(Records supplied)

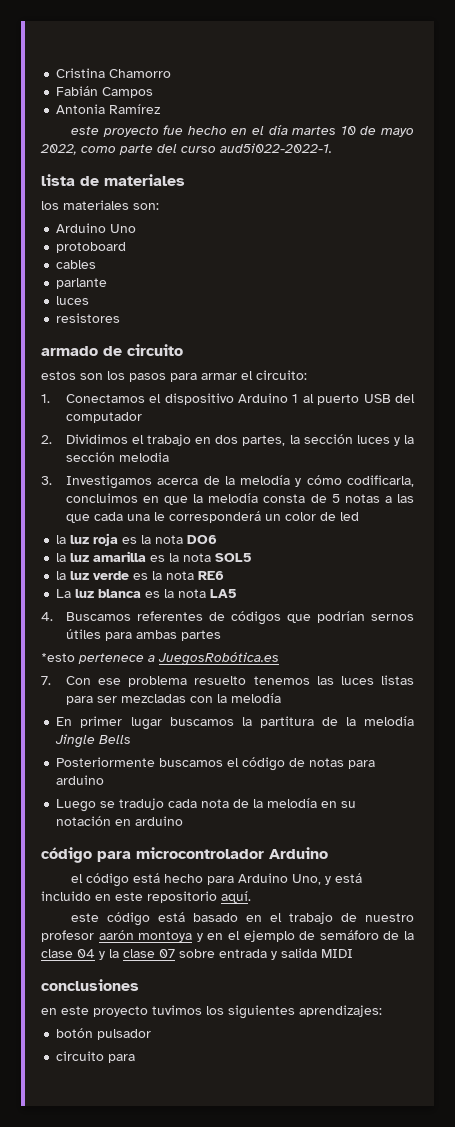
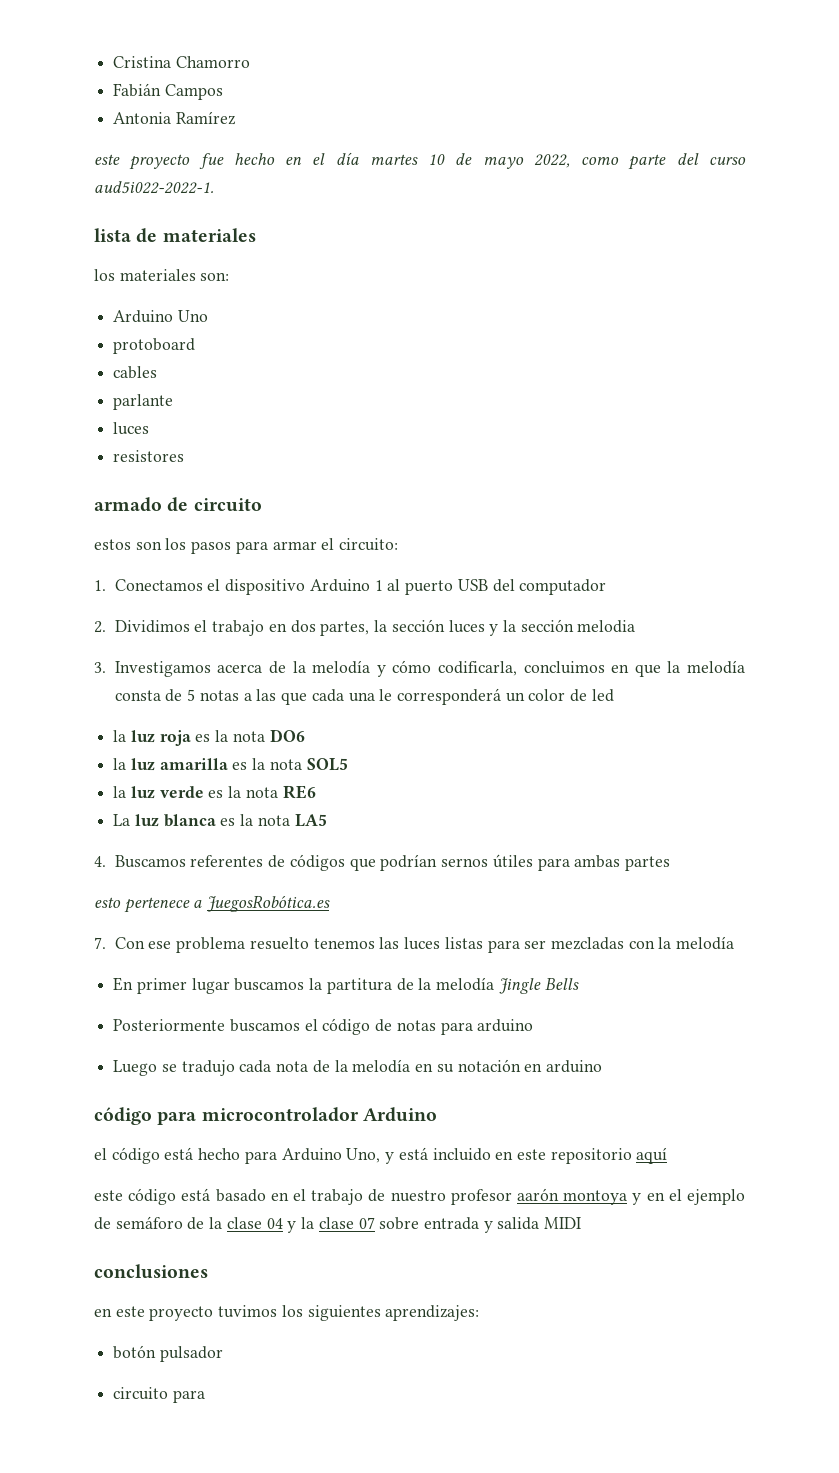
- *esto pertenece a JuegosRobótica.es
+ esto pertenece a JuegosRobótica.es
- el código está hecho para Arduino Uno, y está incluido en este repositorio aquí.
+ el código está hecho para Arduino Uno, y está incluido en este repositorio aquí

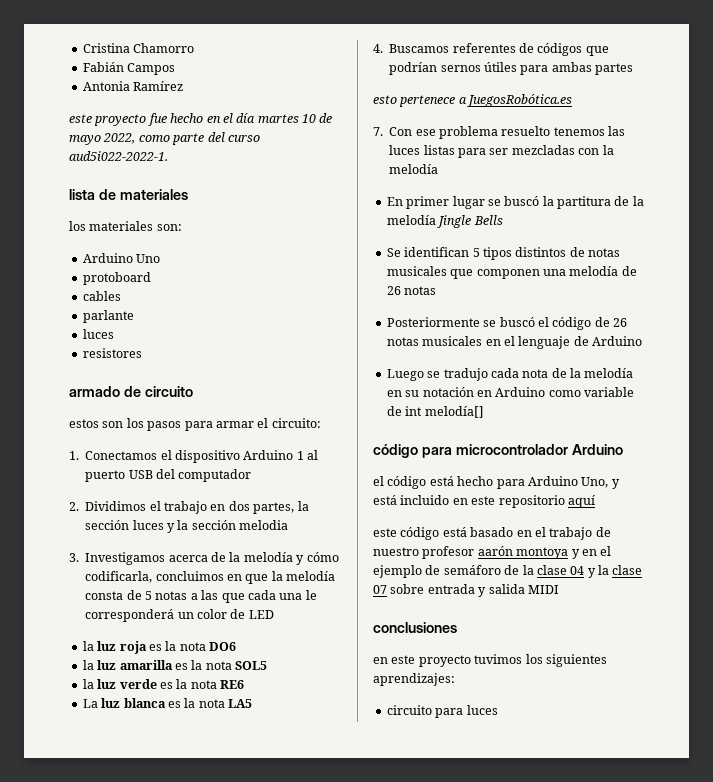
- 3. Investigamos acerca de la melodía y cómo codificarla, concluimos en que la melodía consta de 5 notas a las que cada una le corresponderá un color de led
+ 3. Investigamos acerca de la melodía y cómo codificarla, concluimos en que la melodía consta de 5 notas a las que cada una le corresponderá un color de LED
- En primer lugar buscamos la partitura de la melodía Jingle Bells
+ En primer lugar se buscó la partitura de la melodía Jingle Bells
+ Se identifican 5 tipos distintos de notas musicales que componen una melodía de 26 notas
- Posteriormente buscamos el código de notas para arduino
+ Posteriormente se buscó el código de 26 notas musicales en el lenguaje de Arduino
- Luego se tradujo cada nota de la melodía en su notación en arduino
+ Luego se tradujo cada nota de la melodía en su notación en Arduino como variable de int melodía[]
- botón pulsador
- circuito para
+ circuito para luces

(End Records supplied)

- Task directions -
What is wanted is a copy of every line in the listing that includes the word "para".

- Task result -
- el código está hecho para Arduino Uno, y está incluido en este repositorio aquí.
+ el código está hecho para Arduino Uno, y está incluido en este repositorio aquí
- Posteriormente buscamos el código de notas para arduino
- circuito para
+ circuito para luces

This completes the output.